Limitations and further steps

Although the results show the most important facts characterizing the dynamics of the sea cucumber fishery, it is necessary to conduct further research along the Yucatan coast to find out differences and similarities of the fishery in other coastal communities. Another limitation includes those actors that did not wish to be interviewed such as police officers and illegal fishers. Therefore, the perspectives presented here only come from the fishers who belong to cooperatives and the formal institutional actors. Although most interviews were conducted following an interview guide and by trying to pose the right questions to the right informants, there is always the risk that the informants might not be willing to share some types of sensitive information especially that related to IUU fishing activities.

Conclusions

Most fisheries in Yucatan have been governable and better comply with their management plans; however, market value and trade dynamics have not been fulfilled yet, facilitating the fishery’s decline. The fishery’s economic interest was so high that the property rights were not respected, so fishers have been acting in their own individual benefits and as if they were the owners of the resource.

It is not a new issue that inadequate enforcement leads to poor compliance of regulations, and there should be further enquiry regarding whether the economic power of the fishery can overcome any type of governance structure.
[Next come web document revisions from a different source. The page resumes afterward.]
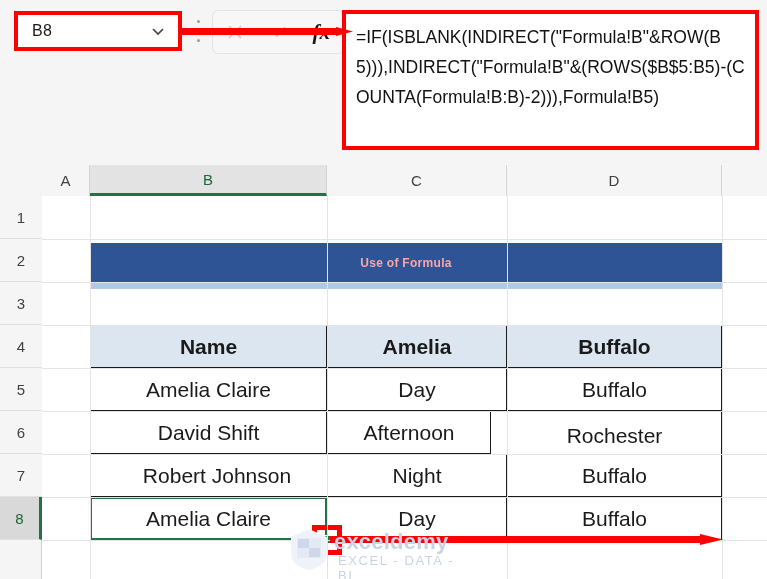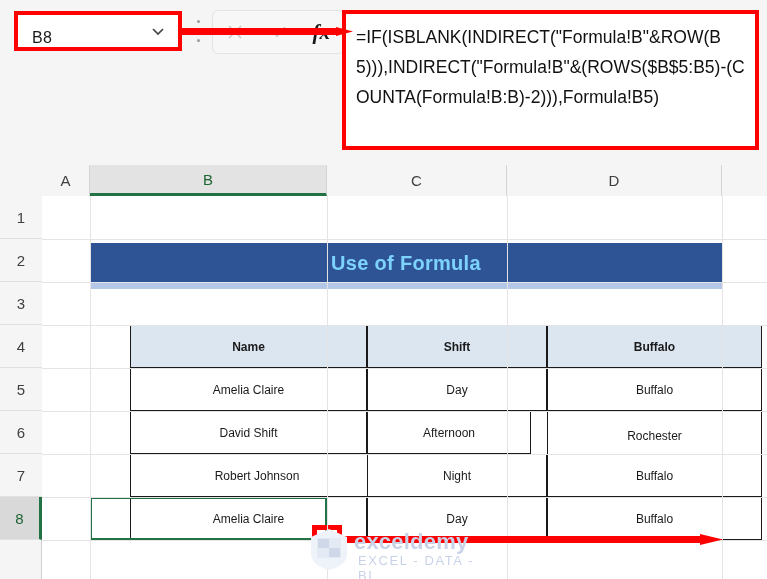--- a/index.html
+++ b/index.html
@@ -37,7 +37,7 @@
     background: #ffffff;
     border-radius: 3px;
     display: flex;
-    align-items: flex-end;
+    align-items: center;
   }
   #namebox-text {
     font-size: 16px;

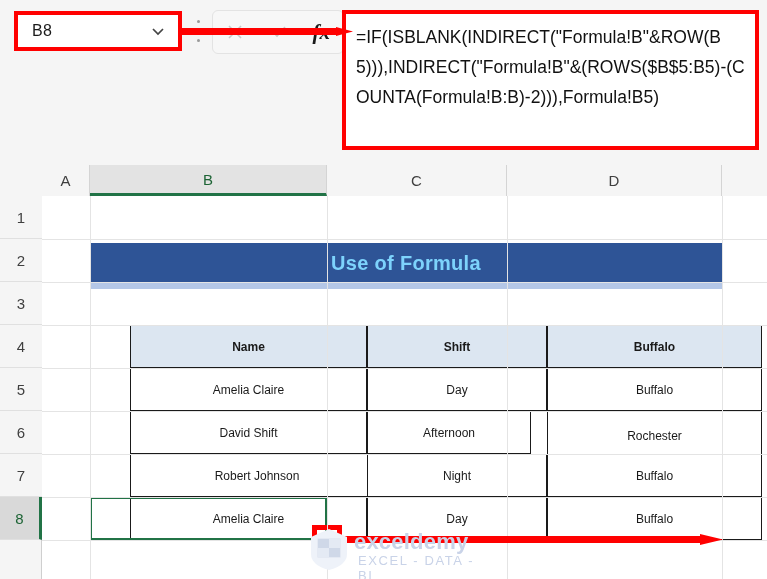--- a/index.html
+++ b/index.html
@@ -223,8 +223,8 @@
     justify-content: center;
   }
   #banner-text {
-    color: #7dd3fc;
-    font-size: 20px;
+    color: #fca5a5;
+    font-size: 12px;
     font-weight: bold;
     letter-spacing: .3px;
   }

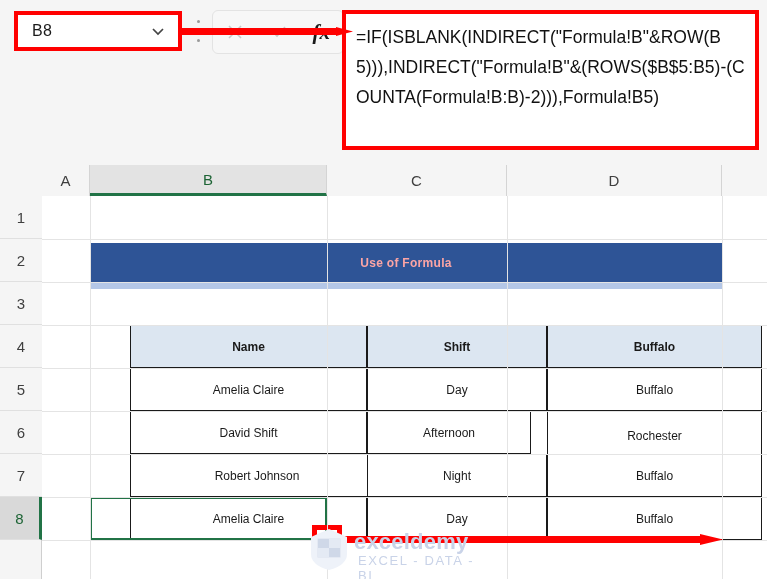--- a/index.html
+++ b/index.html
@@ -241,10 +241,9 @@
     display: flex;
     align-items: center;
     justify-content: center;
-    font-size: 12px;
+    font-size: 21px;
     color: #1a1a1a;
     background: #ffffff;
-    margin-left: 40px;
   }
   .tcell.header {
     background: #dce6f1;

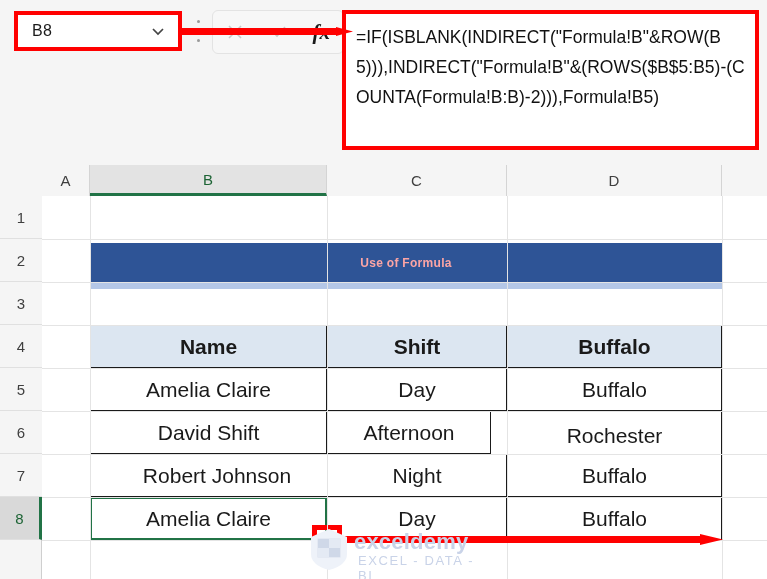--- a/index.html
+++ b/index.html
@@ -408,7 +408,7 @@
           <span>Name</span>
         </div>
         <div class="tcell header" style="left: 285px; top: 129px; width: 180px; height: 43px;">
-          <span>Shift</span>
+          <span>Amelia</span>
         </div>
         <div class="tcell header" style="left: 465px; top: 129px; width: 215px; height: 43px;">
           <span>Buffalo</span>

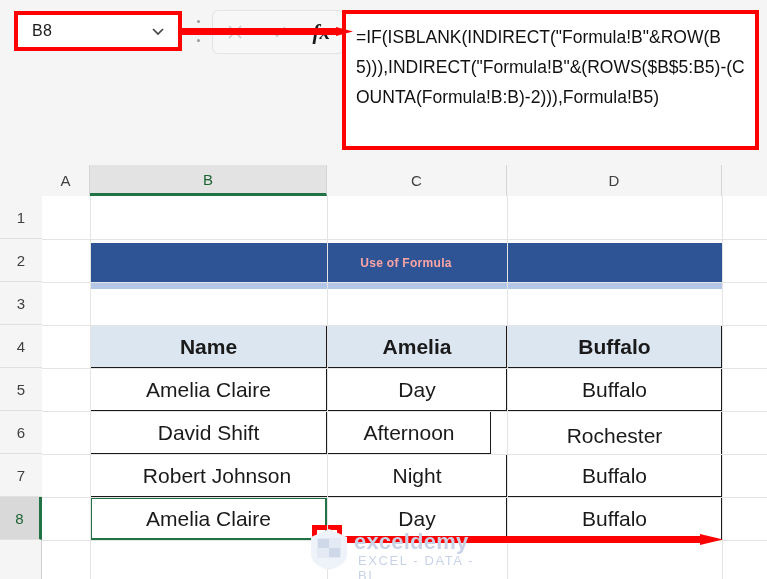--- a/index.html
+++ b/index.html
@@ -282,7 +282,7 @@
   
   #watermark {
     position: absolute;
-    left: 308px; top: 527px;
+    left: 288px; top: 527px;
     width: 170px; height: 48px;
     pointer-events: none;
   }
Perhaps instead of regulating the fishers, rules and regulations should address the buyers and the exporting companies, because they exert the greatest pressure on fisheries to catch the highest possible volumes.

Perhaps one of the major problems in the Yucatan sea cucumber fishery was that despite there being limited entry rules, in practice, enforcement was not effective, and the reality has been that the fishery seems to not have entry rules, and governance has become ungovernable.